Limone
Parole semitiche
li-mó-ne
Significato Agrume giallo, di forma ovoidale, frutto della pianta ‘Citrus limon’
Etimologia dall’arabo laimūn, forse preso in prestito dal persiano limun. Alcune tesi sostengono che la parola venga da una lingua austronesiana, cioè del sud-est asiatico.
Parola pubblicata il 31 Luglio 2020
Parole semitiche - con Maria Costanza Boldrini
Parole arabe, parole ebraiche, giunte in italiano dalle vie del commercio, della convivenza e delle tradizioni religiose. Con Maria Costanza Boldrini, dottoressa in lingue, un venerdì su due esploreremo termini di ascendenza mediorientale, originari del ceppo semitico.
Vi siete mai chiesti perché in francese e in tedesco la parola limone, rispettivamente citron e Zitrone, assomigli così tanto al latino citrus? E perché, invece, in italiano non c’è traccia di questa radice latina, così come in spagnolo o in inglese (limón e lemon). Eppure, l’acido contenuto in questi succosissimi frutti gialli lo chiamiamo acido citrico… ma da dove salta fuori questo limone?
Ebbene, anche questa parola, come fondaco, ad esempio, ha una storia antica che passa attraverso l’arabo. Non è propriamente originaria della lingua semitica, nondimeno ci mostra come la forza dei commerci e dell’esotico si sia abbattuta sull’italiano, sradicando la radice latina per imporre una parola venuta da oriente.
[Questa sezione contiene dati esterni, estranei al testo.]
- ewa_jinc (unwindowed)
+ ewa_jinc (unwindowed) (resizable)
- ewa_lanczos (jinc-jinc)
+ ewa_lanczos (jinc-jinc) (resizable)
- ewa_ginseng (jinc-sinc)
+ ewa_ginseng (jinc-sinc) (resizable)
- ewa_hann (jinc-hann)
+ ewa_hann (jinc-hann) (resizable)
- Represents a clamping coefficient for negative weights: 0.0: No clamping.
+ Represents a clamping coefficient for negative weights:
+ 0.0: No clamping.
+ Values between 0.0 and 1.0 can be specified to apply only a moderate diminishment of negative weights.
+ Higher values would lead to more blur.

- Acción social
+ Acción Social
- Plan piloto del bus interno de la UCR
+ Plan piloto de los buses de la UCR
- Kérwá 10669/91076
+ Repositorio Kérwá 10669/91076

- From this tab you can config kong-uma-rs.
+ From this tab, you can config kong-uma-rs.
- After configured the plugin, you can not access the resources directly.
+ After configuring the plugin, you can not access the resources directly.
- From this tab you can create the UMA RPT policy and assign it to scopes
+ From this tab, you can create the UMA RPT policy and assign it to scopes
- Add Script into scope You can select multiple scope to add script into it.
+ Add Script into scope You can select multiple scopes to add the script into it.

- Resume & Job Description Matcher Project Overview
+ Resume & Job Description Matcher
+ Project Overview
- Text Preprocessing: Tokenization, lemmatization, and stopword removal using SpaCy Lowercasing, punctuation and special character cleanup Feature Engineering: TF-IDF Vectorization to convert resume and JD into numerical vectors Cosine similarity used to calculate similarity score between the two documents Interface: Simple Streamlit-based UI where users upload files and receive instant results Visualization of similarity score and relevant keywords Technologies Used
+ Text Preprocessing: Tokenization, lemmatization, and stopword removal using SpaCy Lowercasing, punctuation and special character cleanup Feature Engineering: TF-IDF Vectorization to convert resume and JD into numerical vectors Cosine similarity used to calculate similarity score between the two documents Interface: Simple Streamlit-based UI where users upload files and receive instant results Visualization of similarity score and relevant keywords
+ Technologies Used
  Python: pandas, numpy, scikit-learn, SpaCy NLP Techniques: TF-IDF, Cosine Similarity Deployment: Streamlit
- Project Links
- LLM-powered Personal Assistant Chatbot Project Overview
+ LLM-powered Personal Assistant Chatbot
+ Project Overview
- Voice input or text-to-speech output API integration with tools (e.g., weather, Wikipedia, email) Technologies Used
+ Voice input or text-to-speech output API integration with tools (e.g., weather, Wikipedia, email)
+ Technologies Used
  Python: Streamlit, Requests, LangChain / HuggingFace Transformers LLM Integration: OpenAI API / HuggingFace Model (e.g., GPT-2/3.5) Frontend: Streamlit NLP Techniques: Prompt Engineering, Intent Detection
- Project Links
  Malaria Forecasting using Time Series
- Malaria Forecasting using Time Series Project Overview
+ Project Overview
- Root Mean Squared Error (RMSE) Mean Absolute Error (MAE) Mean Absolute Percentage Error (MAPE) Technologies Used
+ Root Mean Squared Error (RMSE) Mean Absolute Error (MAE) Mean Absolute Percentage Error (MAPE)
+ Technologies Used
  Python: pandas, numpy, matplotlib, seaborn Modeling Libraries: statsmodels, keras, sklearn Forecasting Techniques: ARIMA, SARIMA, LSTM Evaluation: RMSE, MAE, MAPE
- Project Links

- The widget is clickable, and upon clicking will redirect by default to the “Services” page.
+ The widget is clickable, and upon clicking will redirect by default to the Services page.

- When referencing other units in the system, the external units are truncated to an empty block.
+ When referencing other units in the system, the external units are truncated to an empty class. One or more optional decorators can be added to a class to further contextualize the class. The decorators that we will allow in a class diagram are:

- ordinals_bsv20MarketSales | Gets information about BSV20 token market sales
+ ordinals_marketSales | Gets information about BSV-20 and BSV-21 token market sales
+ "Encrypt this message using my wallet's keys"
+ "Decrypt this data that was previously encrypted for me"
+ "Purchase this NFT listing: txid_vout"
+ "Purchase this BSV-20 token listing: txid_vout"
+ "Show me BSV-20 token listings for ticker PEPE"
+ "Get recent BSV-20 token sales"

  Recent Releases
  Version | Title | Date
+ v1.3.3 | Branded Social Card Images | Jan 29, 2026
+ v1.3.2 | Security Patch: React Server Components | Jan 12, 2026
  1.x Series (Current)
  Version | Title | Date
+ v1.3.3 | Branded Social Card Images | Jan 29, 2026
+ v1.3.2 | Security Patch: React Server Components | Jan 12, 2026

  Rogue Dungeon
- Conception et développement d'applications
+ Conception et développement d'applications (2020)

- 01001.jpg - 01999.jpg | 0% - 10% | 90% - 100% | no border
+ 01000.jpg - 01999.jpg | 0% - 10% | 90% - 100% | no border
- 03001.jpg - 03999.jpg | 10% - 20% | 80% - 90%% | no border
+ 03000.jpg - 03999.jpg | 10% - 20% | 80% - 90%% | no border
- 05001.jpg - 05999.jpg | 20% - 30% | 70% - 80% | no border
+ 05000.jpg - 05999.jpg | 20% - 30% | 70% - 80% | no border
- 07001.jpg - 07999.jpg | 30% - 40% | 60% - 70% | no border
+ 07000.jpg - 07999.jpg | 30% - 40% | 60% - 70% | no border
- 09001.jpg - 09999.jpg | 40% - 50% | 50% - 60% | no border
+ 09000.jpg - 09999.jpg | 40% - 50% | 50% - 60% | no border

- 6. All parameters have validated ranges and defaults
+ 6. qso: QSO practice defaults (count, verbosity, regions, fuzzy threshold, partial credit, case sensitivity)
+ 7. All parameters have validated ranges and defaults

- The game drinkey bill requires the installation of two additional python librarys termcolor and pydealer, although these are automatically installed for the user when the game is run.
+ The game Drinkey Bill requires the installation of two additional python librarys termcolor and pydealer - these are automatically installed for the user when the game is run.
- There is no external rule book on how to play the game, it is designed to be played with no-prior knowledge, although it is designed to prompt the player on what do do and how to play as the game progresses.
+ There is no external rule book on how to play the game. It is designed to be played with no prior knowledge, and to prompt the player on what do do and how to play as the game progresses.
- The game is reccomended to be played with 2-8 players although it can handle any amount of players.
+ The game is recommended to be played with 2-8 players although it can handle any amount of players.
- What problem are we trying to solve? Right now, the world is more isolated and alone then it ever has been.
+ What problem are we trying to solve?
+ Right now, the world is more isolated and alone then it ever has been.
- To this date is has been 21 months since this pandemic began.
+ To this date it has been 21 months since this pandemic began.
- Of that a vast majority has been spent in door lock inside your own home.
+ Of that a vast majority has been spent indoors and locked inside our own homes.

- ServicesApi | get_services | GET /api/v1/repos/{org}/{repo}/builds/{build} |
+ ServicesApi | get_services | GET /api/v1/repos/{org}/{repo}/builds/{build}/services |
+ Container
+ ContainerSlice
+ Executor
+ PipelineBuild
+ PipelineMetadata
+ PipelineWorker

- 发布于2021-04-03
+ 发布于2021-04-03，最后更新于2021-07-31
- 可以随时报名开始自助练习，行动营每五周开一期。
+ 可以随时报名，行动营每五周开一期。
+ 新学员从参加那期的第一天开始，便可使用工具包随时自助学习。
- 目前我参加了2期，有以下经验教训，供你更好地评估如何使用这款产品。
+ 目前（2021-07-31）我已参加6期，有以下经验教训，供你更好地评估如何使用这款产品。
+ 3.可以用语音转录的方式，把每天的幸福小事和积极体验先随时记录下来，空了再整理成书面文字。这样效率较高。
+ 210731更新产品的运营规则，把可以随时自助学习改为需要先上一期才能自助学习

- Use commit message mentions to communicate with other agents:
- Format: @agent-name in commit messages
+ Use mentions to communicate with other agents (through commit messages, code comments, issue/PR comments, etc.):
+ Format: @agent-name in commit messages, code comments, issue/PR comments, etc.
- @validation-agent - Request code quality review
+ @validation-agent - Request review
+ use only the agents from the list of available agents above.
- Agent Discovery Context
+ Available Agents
Gli studiosi sono divisi circa la provenienza della pianta del limone: forse Cina, probabilmente Assam, magari Myanmar… fatto sta che le piante di questo gustoso agrume, frutto dell’incrocio tra il cedro e l’arancia amara, furono usate per la prima volta nel bacino del Mediterraneo come alberi ornamentali dagli arabi. Ma allora, perché in latino esiste la parola citrus se la cosa, cioè il frutto, molto probabilmente era ancora sconosciuto ai romani? In effetti, al tempo di Plinio il Vecchio, citrus altro non era che il cedro, progenitore del limone, appunto. La parola citrus verrebbe dunque dal greco kedros o kitrion che, secondo l’inarrivabile grecista Lorenzo Rocci, indicava sia il cedro che il ginepro, che cogli agrumi non c’entra proprio nulla.
Quindi il limone, quasi pacificamente, sono gli arabi ad averlo portato nel Mediterraneo. La parola che hanno usato per indicare questi bei frutti ogivali, di un giallo così spettacolare da aver ispirato ad Eugenio Montale una delle sue liriche più belle, l’hanno molto probabilmente presa al persiano, limun.
Il persiano ha una storia molto affascinante: quello antico era la lingua di Dario e di Serse, gli arcinemici delle poleis greche. Si evolse poi in pahlavi, o medio persiano, in cui sono scritti i testi dello zoroastrismo, per poi diventare neopersiano. Tra l’arabo ed il neopersiano esiste una relazione molto particolare: sono lingue appartenenti a due ceppi diversi, dacché l’arabo è una lingua semitica e il persiano una lingua indoeuropea del ramo iranico, ma usano lo stesso alfabeto… uno degli effetti di secoli di vicinanza e di comunanza nella religione. Il persiano (o farsi) ha comunque aggiunto delle lettere in più, all’alfabeto, adattandolo per includere fonemi indoeuropei sconosciuti all’arabo, come la p.
Tornando ai limoni, è logico credere che i persiani siano entrati in contatto con i popoli del più lontano Oriente, i quali a quanto sembra coltivavano con successo queste piante e parlavano lingue austronesiane, come la lingua indonesiana o la giavanese. Chi lo sa se fu davvero così? Noi ci accontentiamo di ammirare come la parola laimūn abbia attecchito in italiano, probabilmente grazie alla dominazione araba in Sicilia, terra d’agrumi. Senza questo viaggio millenario, oggi non avremmo la limonata ghiacciata a rinfrescarci nella canicola estiva né potremmo goderci un limoncello fatto in casa alla fine del pantagruelico pranzo di Ferragosto.
Se vi state maliziosamente chiedendo da dove salti fuori il limonare, non c’è una risposta univoca: pare che il moto delle lingue nell’atto del bacio richiami il movimento della mano che spreme un limone. Non sappiamo chi sia stato il primo a fare questa associazione di idee, forse un appassionato di voli pindarici.